TASK DESCRIPTION: Set down all of the entries below word for word, with the pictures left out.

PROVIDED ENTRIES:
:::::

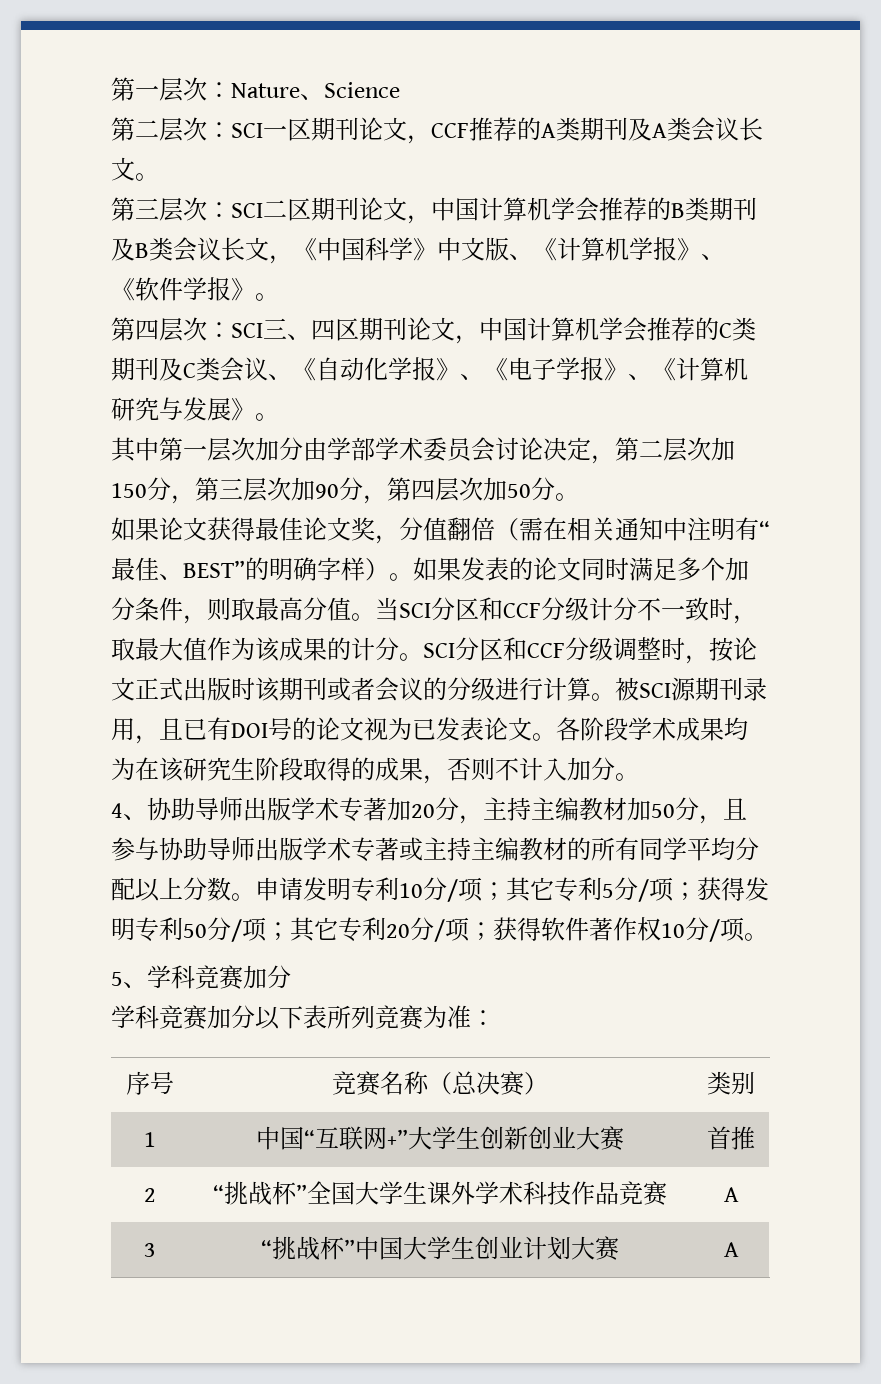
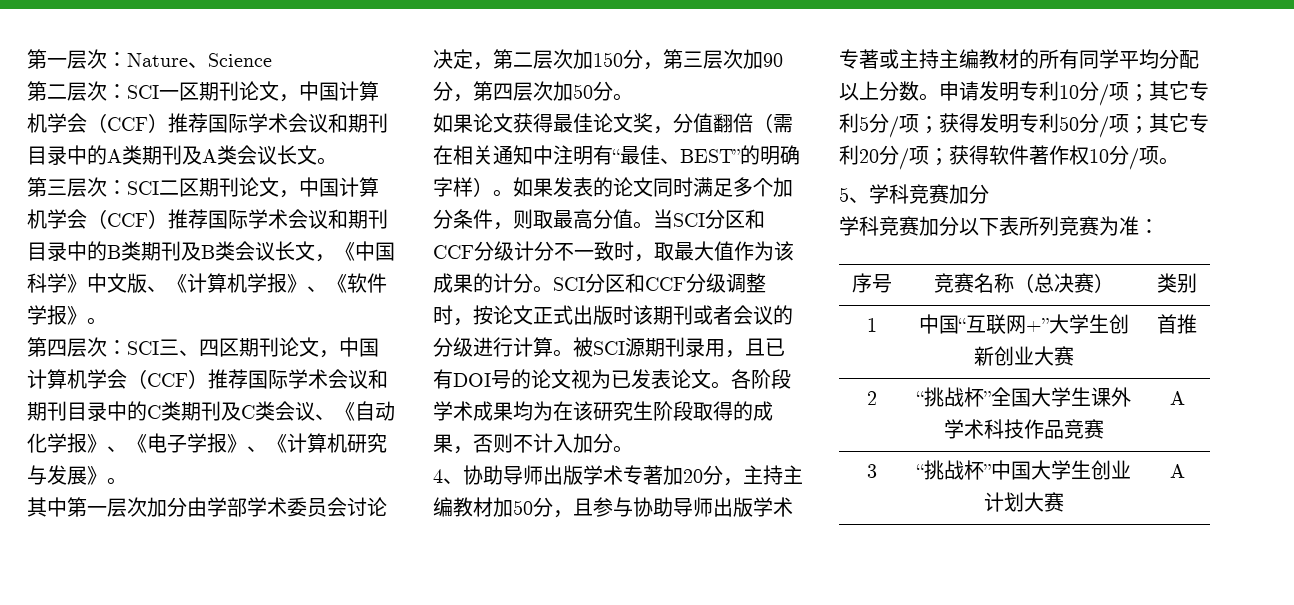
- 第二层次：SCI一区期刊论文，CCF推荐的A类期刊及A类会议长文。
+ 第二层次：SCI一区期刊论文，中国计算机学会（CCF）推荐国际学术会议和期刊目录中的A类期刊及A类会议长文。
- 第三层次：SCI二区期刊论文，中国计算机学会推荐的B类期刊及B类会议长文，《中国科学》中文版、《计算机学报》、《软件学报》。
+ 第三层次：SCI二区期刊论文，中国计算机学会（CCF）推荐国际学术会议和期刊目录中的B类期刊及B类会议长文，《中国科学》中文版、《计算机学报》、《软件学报》。
- 第四层次：SCI三、四区期刊论文，中国计算机学会推荐的C类期刊及C类会议、《自动化学报》、《电子学报》、《计算机研究与发展》。
+ 第四层次：SCI三、四区期刊论文，中国计算机学会（CCF）推荐国际学术会议和期刊目录中的C类期刊及C类会议、《自动化学报》、《电子学报》、《计算机研究与发展》。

:::::

OUTPUT FOR THIS EXERCISE:
- 第二层次：SCI一区期刊论文，CCF推荐的A类期刊及A类会议长文。
+ 第二层次：SCI一区期刊论文，中国计算机学会（CCF）推荐国际学术会议和期刊目录中的A类期刊及A类会议长文。
- 第三层次：SCI二区期刊论文，中国计算机学会推荐的B类期刊及B类会议长文，《中国科学》中文版、《计算机学报》、《软件学报》。
+ 第三层次：SCI二区期刊论文，中国计算机学会（CCF）推荐国际学术会议和期刊目录中的B类期刊及B类会议长文，《中国科学》中文版、《计算机学报》、《软件学报》。
- 第四层次：SCI三、四区期刊论文，中国计算机学会推荐的C类期刊及C类会议、《自动化学报》、《电子学报》、《计算机研究与发展》。
+ 第四层次：SCI三、四区期刊论文，中国计算机学会（CCF）推荐国际学术会议和期刊目录中的C类期刊及C类会议、《自动化学报》、《电子学报》、《计算机研究与发展》。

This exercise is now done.